Поэтому попытки пережить Страстную Седмицу рядом с Господом напоминает имитацию чувств.
Не имея регулярного опыта приготовления поминальной трапезы и участия в ней, трудно готовить куличи и не думать о весёлом пире. Но чтобы вырасти из духовного младенчества, не стоит переводить разговор, услышав о ждущей всех нас последней земной черте.
Так поговорим о ней?
В эту Великую Пятницу в нашей семье двойной траур. Кроме страстей Господних я не смогу не вспомнить свою бабушку Любу, потому что со дня её смерти исполнится сорок дней. Поминки, конечно, со Страстной перенесены, но не воздохнуть не получится — ушло детство, я стала совсем взрослой.
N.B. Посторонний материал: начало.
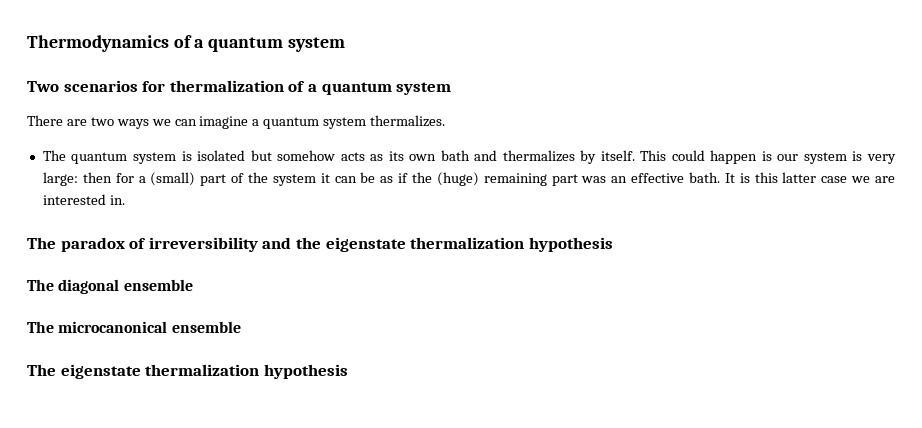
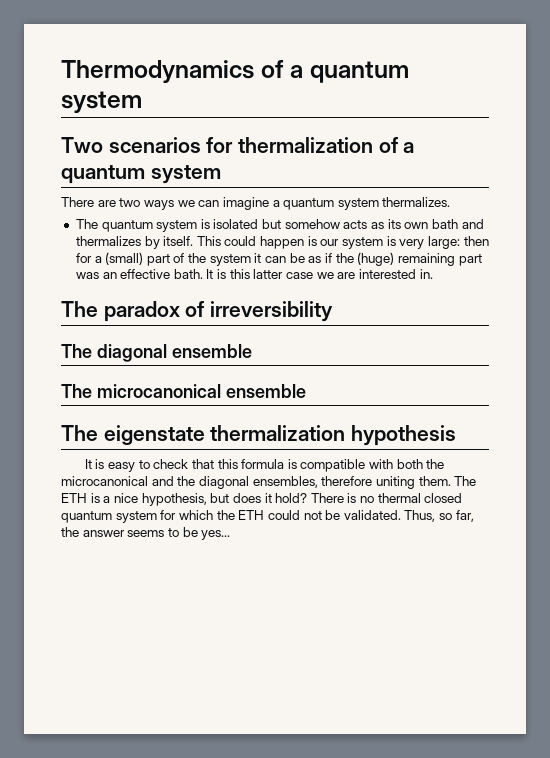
- The paradox of irreversibility and the eigenstate thermalization hypothesis
+ The paradox of irreversibility
+ It is easy to check that this formula is compatible with both the microcanonical and the diagonal ensembles, therefore uniting them. The ETH is a nice hypothesis, but does it hold? There is no thermal closed quantum system for which the ETH could not be validated. Thus, so far, the answer seems to be yes...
И пусть я давно замужем и трижды мама, но грела мысль, что можно приехать к бабушке и обнять её. А теперь это в прошлом. Но и в будущем тоже! В будущем благодаря Господу Иисусу Христу, Который прошёл путь воскресения первым. И чем больше близких людей переселяется по ту сторону объективной реальности, тем больше приходится думать о невидимом мире. По-настоящему знать о нём, получая весточки в виде так называемых «случайных» совпадений.
Хорошо, что моё поколение не росло в изоляции от темы смерти. Нам приходилось видеть, как люди прощаются со своими умершими. Похороны не были поспешными, а двери в дом, который посетила скорбь, не закрывались, от детей ничего не умалчивали, и о том, кто будет следующим, старики толковали спокойно. То и дело хоронили кого-нибудь с оркестром, торжественно проходя хотя часть пути до кладбища пешком, а на дорогах часто встречались цветы и сосновые ветки, и что это значит, знали даже младшие школьники.
Теперь, в мире позитива, эта тема запретна, а само слово «пятница» связано не с острой болью распятия, а с предвкушением конца последнего рабочего дня и весёлой вечеринкой после него. Но о Христе и Его Воскресении в таком случае не поговоришь, потому что тема бессмертия неразрывно связана с темой смерти.
На христианском погребении мы слышим слова апостола Павла: «Не хочу же оставить вас, братия, в неведении об умерших, дабы вы не скорбели, как прочие, не имеющие надежды. Ибо, если мы веруем, что Иисус умер и воскрес, то и умерших в Иисусе Бог приведет с Ним» (1 Фес. 4, 13−14).
Надежда на жизнь вечную — это именно то чувство, которое снимает запрет с темы смерти, потому что гонит страх перед ней.
Получается, что привыкая отстраняться от чужого горя, человек лишается возможности пережить Страстную Седмицу по-настоящему. Апостол Иоанн обличает нас: «Кто говорит: „я люблю Бога“, а брата своего ненавидит, тот лжец: ибо не любящий брата своего, которого видит, как может любить Бога, Которого не видит?» (1 Иоанн 4,20). Если цитату перефразировать, то разумно будет вопросить: «Как сопереживать распятому Господу, Которого не видел, если не сочувствовать боли ближнего, которого видел?»
И чем больше функций берёт на себя бюро ритуальных услуг, тем меньше возможностей сделать что-то для усопшего и унять тоску. Чем реже мы объединяемся за поминальными трапезами, чтобы помолиться за ушедшего и поддержать осиротевших, тем труднее нам быть равнодушными к земным сластям.
Младенец не знает сочувствия, все его печали — это чувство голода, мокрая пелёнка да желание поспать. Но для взрослого неразумно оставаться в младенчестве, лишая себя благородного чувства сострадания.
Не грешно готовиться к Пасхе на Страстной, не странно плакать, замешивая тесто на кулич. Жаль, что кулич занимает иной раз все мысли.